Radio is one of those businesses that, up till very, very recently, was a magnet for fools and their money. We know that 75% to 80% of new non-franchise restaurants go broke within 3 years, and 90% of night clubs do, as well. Radio fits right in there.
Stations that are not profitable go on with loans or mortgages on the home of hte owner, and finally get sold or foreclosed on. Some go dark.
In small markets, an owner operator can and often does take all the profits out as a salary to avoid double taxation, but that situation applies more likely in Blythe, CA or Lake city, FL than in larger markets. And sure, you get to trade out a car and vacations and furniture, but it comes at the price of being tied to a station that makes nothing on its capital investment, and where a lightening strike on the tower or a tornado can set you back a decade in building equity.
You're obviously not familiar with Gordon Brown, or a number of others who "lost" money on their radio stations when it was convenient, while their other businesses thrived. The VALUE of those properties grew, however, and they sold at a very tidy profit that more than made up for the paper losses over previous years.
As I said, many fools thougt radio was a good business only to find that, if not well run, they were significant bleeders. The increase in equity value seldom replaces the lost potential of the same money well invested earning a decent annual rate. Keep in mind that a station bought in 1970 for $1 million and sold in 1980 for $2 million represents a loss, not a profit... lost income from the capital, and a loss due to the value of money declining over 10 years.

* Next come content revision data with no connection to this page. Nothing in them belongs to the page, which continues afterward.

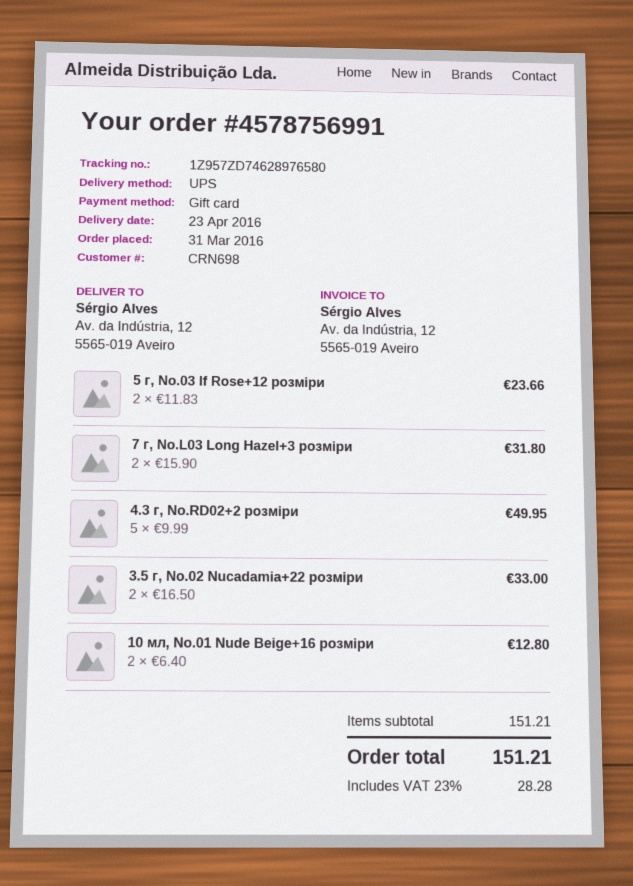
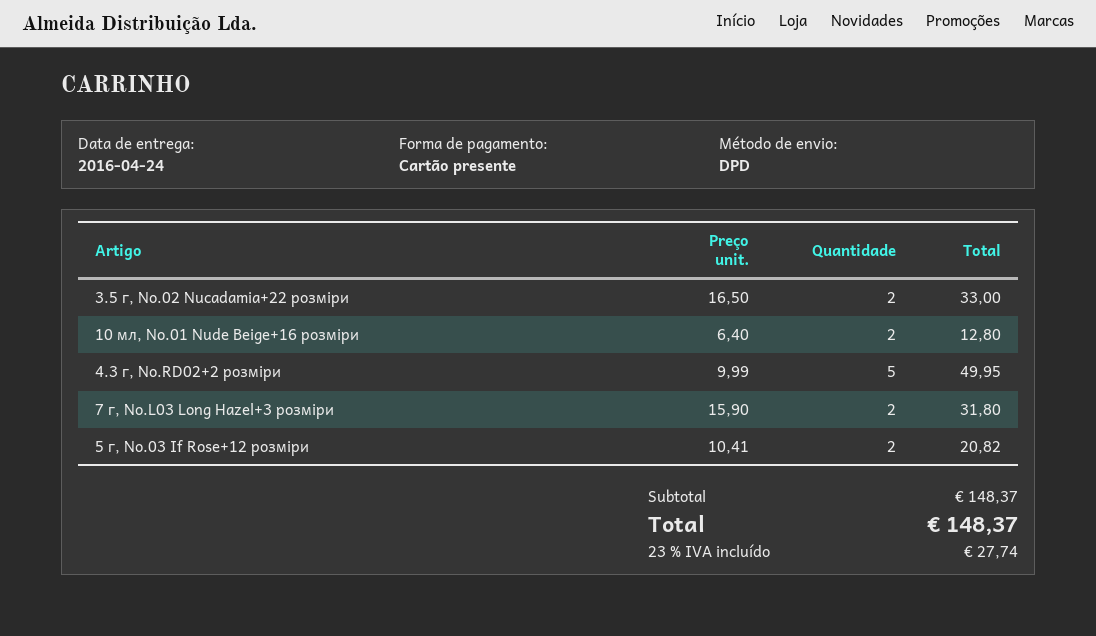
delivery date: 2016-04-23 -> 2016-04-24
shipping method: UPS -> DPD
5 г, No.03 If Rose+12 розміри: 2 x 11.83 = 23.66 -> 2 x 10.41 = 20.82
subtotal: 151.21 -> 148.37
tax: 23% = 28.28 -> 23% = 27.74
total: 151.21 -> 148.37

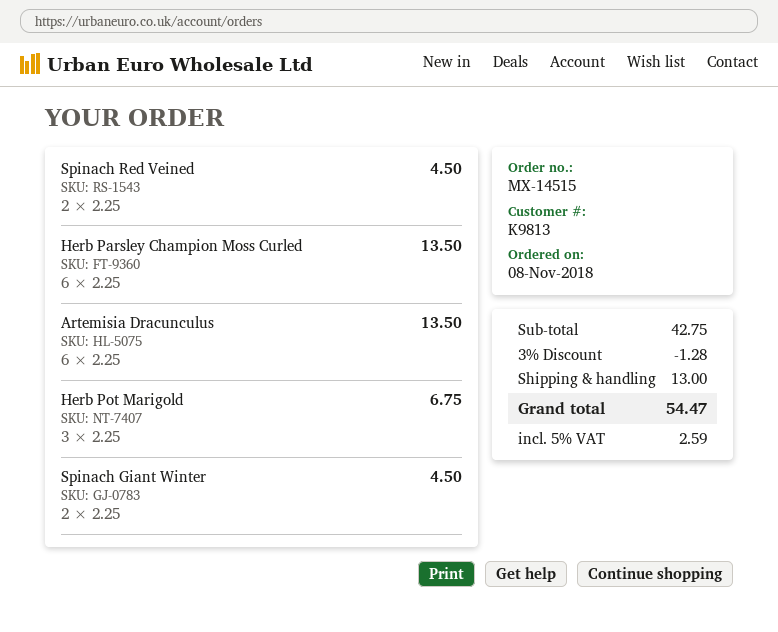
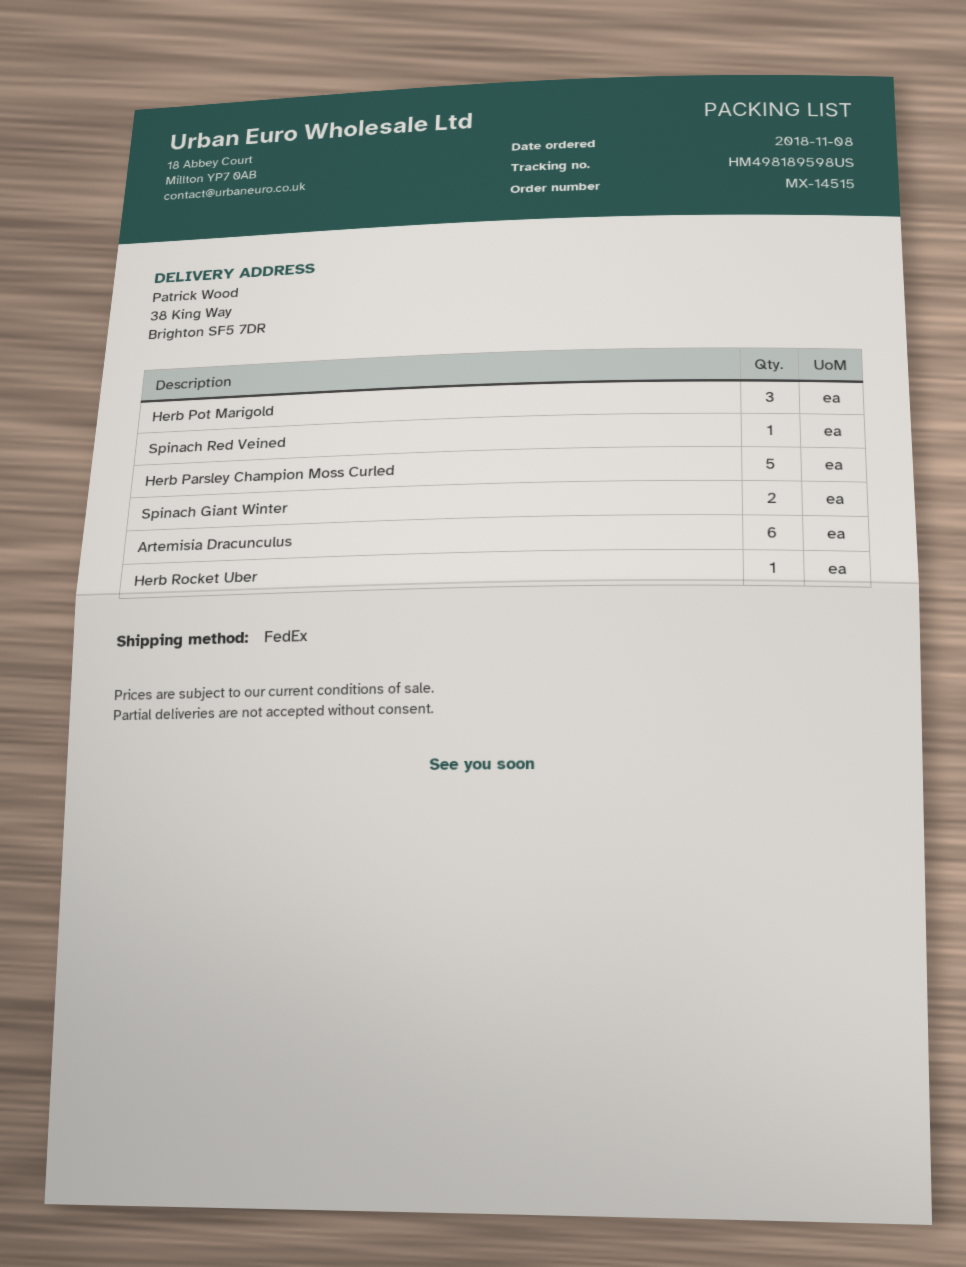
Spinach Red Veined: 2 -> 1
Herb Parsley Champion Moss Curled: 6 -> 5
Herb Rocket Uber: none -> 1

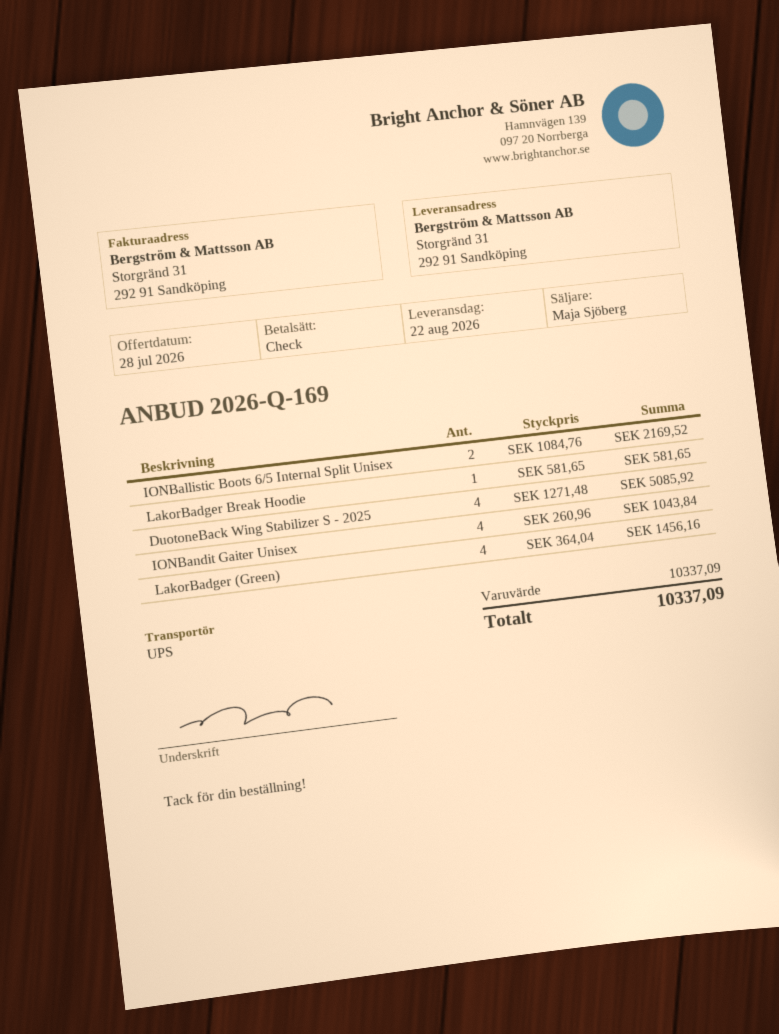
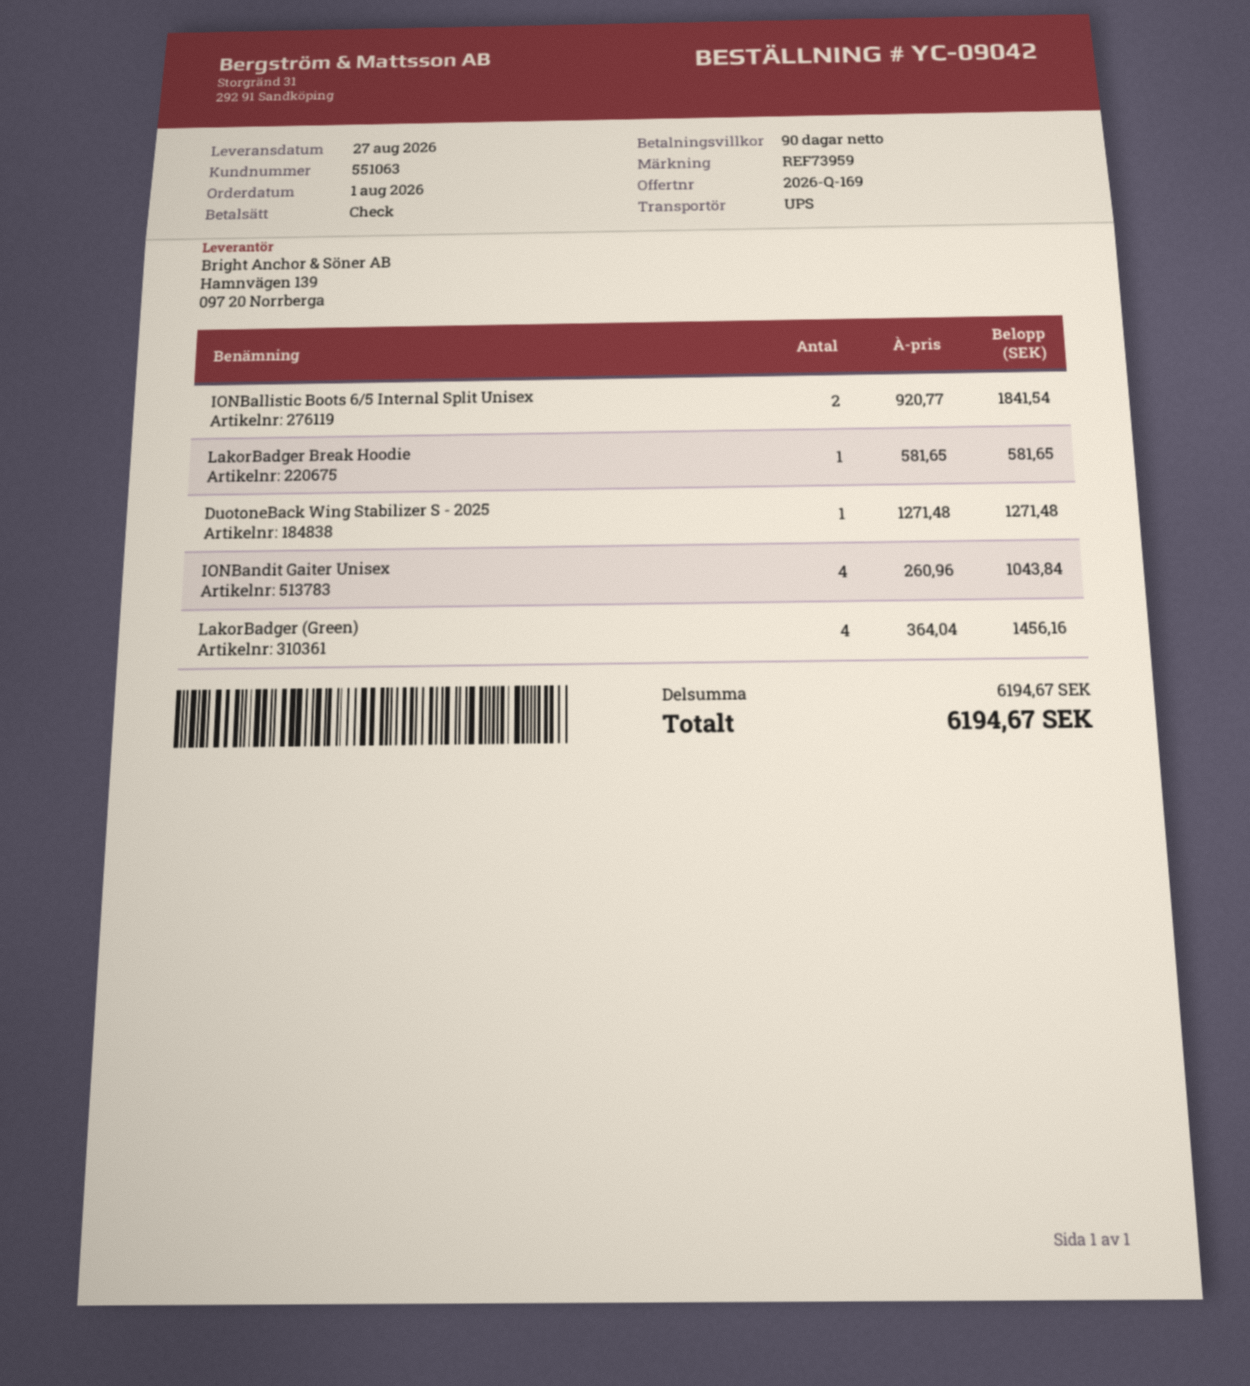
delivery date: 2026-08-22 -> 2026-08-27
IONBallistic Boots 6/5 Internal Split Unisex: 2 x 1084.76 = 2169.52 -> 2 x 920.77 = 1841.54
DuotoneBack Wing Stabilizer S - 2025: 4 x 1271.48 = 5085.92 -> 1 x 1271.48 = 1271.48
subtotal: 10337.09 -> 6194.67
total: 10337.09 -> 6194.67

Yahoo has dropped because Google is kicking its butt,
No, Yahoo was down way before Google. And Yahoo is principally a portal, not a search engine with tentacles. Yahoo was off because the total tech market was off just as the entire market is off today. Market forces frequently have little to do with the underlying companies, and the best can often fall with the worst.
just like radio is getting killed by "new media" because the concept of radio as a "music delivery system" instead of a programmed entertainment system is flawed.
The good people in radio know that we are in content delivery, not the juke box, industry. However, radio is not being killed and, for a fact, revenues rose last year and will rise this year... slowly. What willhappen is that the marginal staitons or operators will not have content to put through other channels and they will lose more money. Those with content will survive as content companies.
BTW, most of the people I know who have been in the business for 20 years or more had better benefits before consolidation than they have now. The "company run" health scam is the worst offender of all.
Not my experience or anyone I know.
If "too many stations" is the real cause, then why are people bidding billions of dollars on new bandwidth being opened up so they can deliver music, video, and additional data streams? Satellite radio was born to offer hundreds of additional channels. Major broadcasters embraced the technically-flawed IBOC system because it promised "more channels".
WiMax is a subscriber financed proposition, with paid content... like your cellular phone. Radio is advertiser financed, and free to the user. DH expands content options, with the audience being "kept" by the stations. Not the same.
The flaws in your theories are becoming more evident daily, as the value of radio properties drop, the numbers of listeners falls, and dissatisfaction with radio as a medium grows among both listeners and advertisers. THAT'S quantifiable in numerous surveys, too.
Property values are affected as much by the economy as anything else. The furror to build clusters is over, bringing prices down some, too. But remember, most of consolidation was paid for by equity exchanges and mergers, not cash.